I've read (tried to anyway ) several articles on wikipedia about option pricing and I want to know how to calculate past time value. Here's what I want to do: At any time, take an option and somehow calculate what it's price "was" X-number of days ago. Is this possible? I already know that the intrinsic value X days ago is the stock price minus the strike, so I assume I want a theta formula of some sort. Any help would be great, I just want to say first that if you have a formula could you please write it with general math in mind (+ - * / sqrt). Trying to read wikipedia left me scratching my head. Thanks in advance.

In order to do that you would have to make an assumption for what the volatility was X days ago. That would give you an answer but it wouldn't necessarily be the correct one for that day. Here's a calculator at IVolatility. You might have to sign up (it's free) to see it: http://www.ivolatility.com/calc/

Very simple. Go to a website that Calculates option value. Put in today's implied volatility, the option strike and stock price, but instead of using the days to expiration from today, enter the number of days you want to simulate. so, if there are 15 days to expiration now and you want values from 30 days ago, use 45 days. This will make the assumption, implied vol was the same back then, which will never be accurate, but answer your question.

The "it" is it. But what is "it"? An actual calculation is what I'm hoping for (i.e. excel worksheet).

There are calculators and pricing formulas all over the web. Use GOOGLE. Another one is the Options Toolbox offered by the CBOE.

Thinkorswim.com lets you can download their trading software for free. Their analysis tools include a feature called "thinkback" that provides past closing prices for options.

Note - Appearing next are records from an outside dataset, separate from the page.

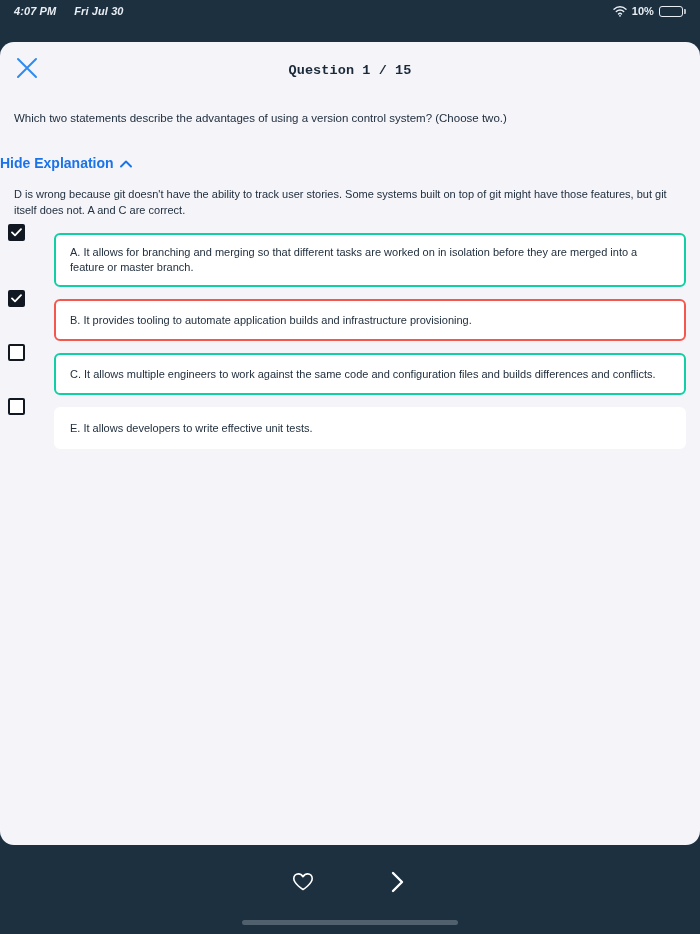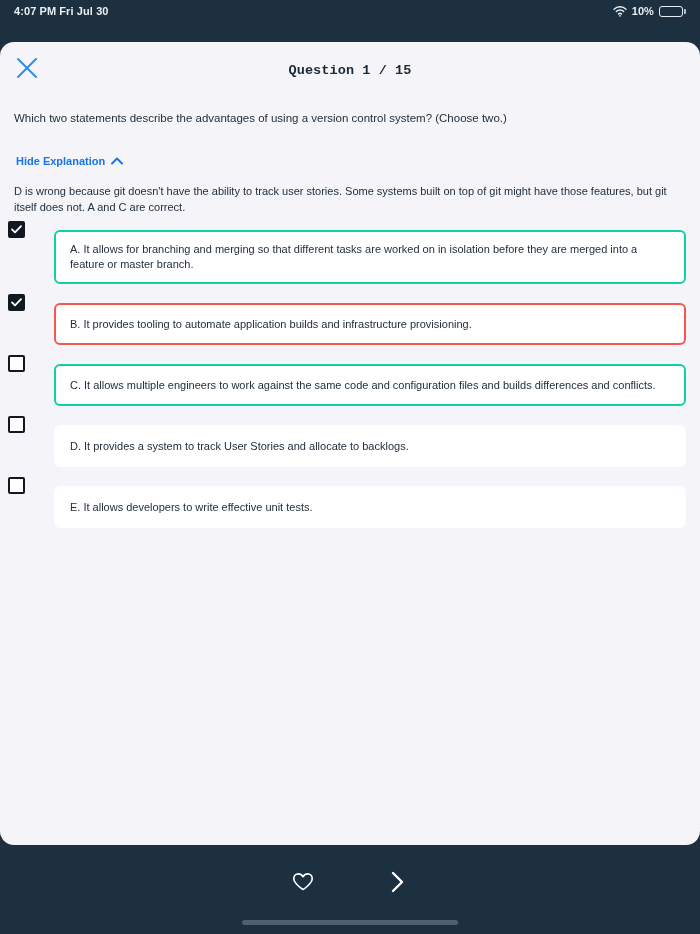"4:07 PM" #status-bar .sb-left { font-style: none -> italic; gap: 3px -> 18px }
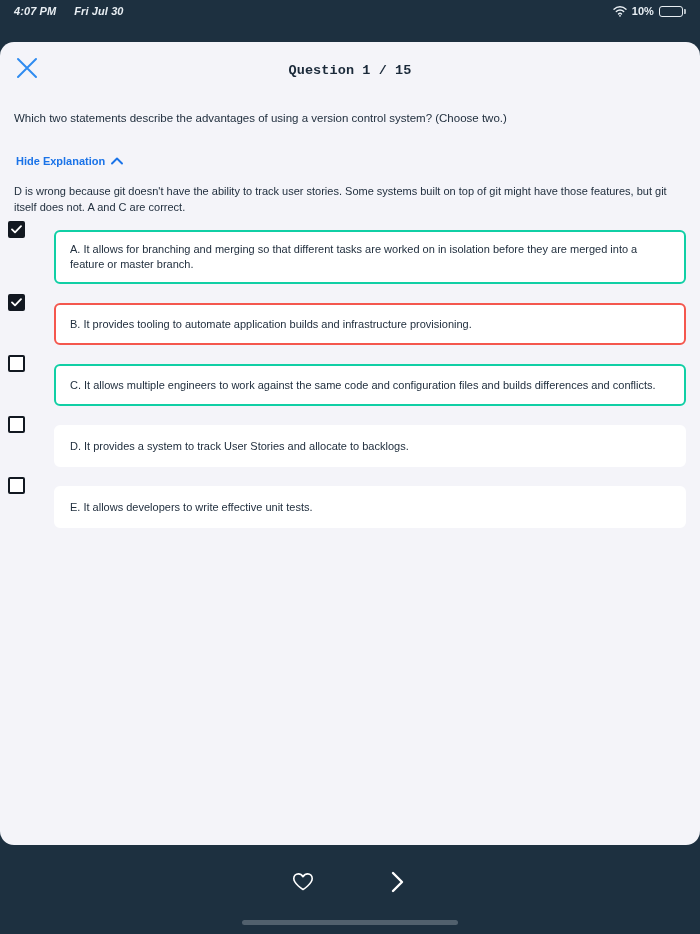"Hide Explanation" #explanation-toggle { font-size: 11px -> 14px; margin: 28px 0 0 16px -> 28px 0 0 0 }
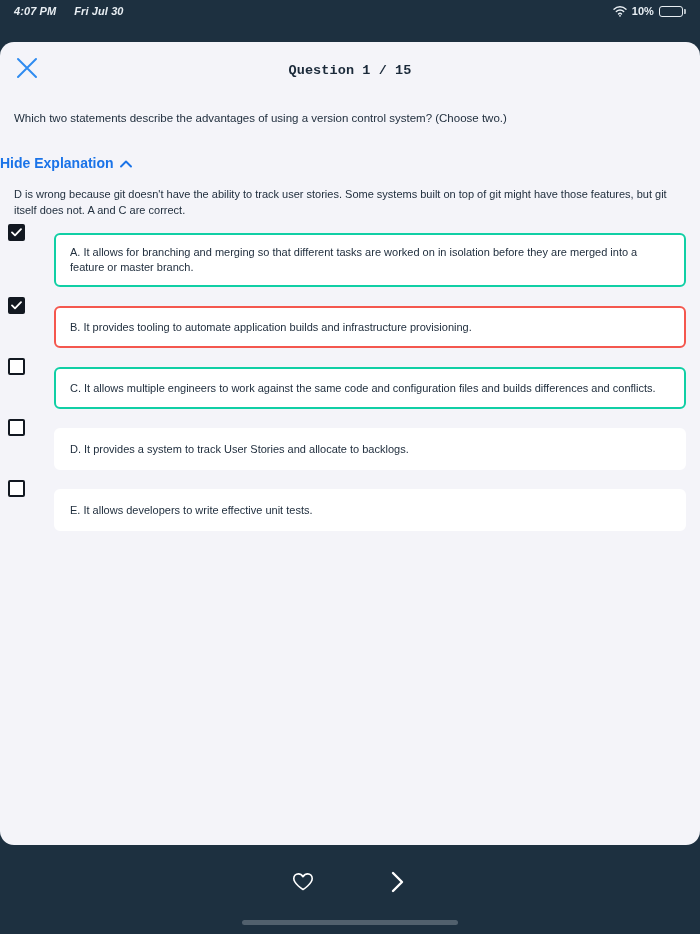"A. It allows for branching" .option-row { margin-bottom: 19px -> 12px }
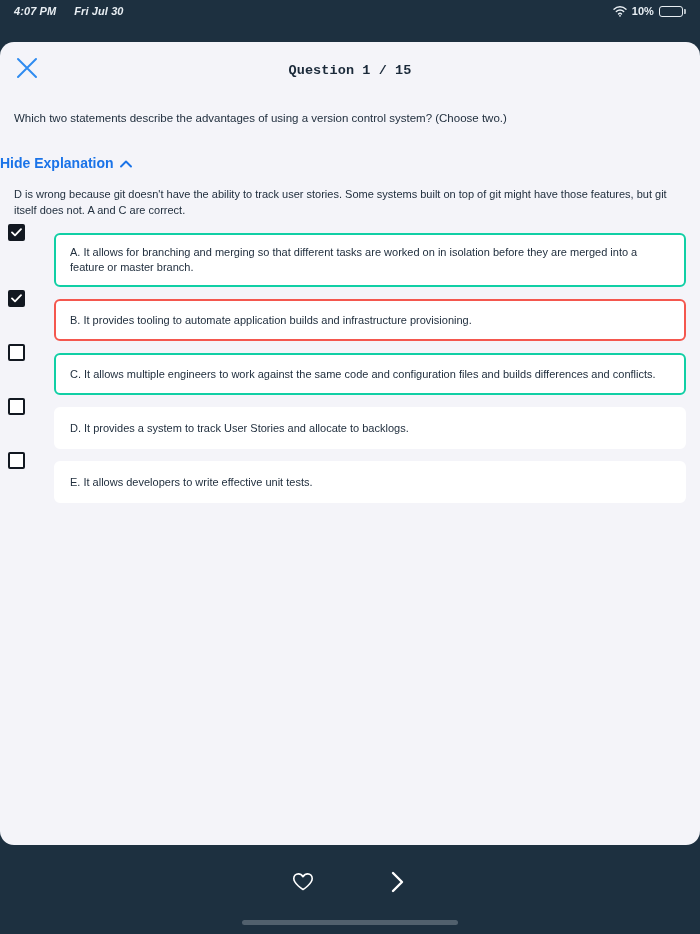"D. It provides a system" div.option-row { html: <div> <div> </div> <div> <span>D. It provides a system to track User Stories and allocate to backlogs.</span> </div> </div> -> none }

Many of you have pointed me to Black Scholes and Implied Volitility. Well BS takes me back to wikipedia, ugh. So I decided to re-read some things over the past few days regarding IM, and to me, too many descriptions out there are overly scientific. I want to try to make it simple in my mind, so here's my logic... Option Price = Intrinsic Value + Time Value Intrinsic Value (a.k.a. Equity) = Underlying Price - Option Strike Time Value = Per Diem Rent + Economic Value Per Diem Rent = ?(Historical Volitility plugged into BS) Economic Value = ?(HV - Implied Volitility, a.k.a. Demand) Is this a correct assessment? If so, then I think the general formula out there should be: Option Price = Equity + Per Diem Rent + Demand Well, what do you think?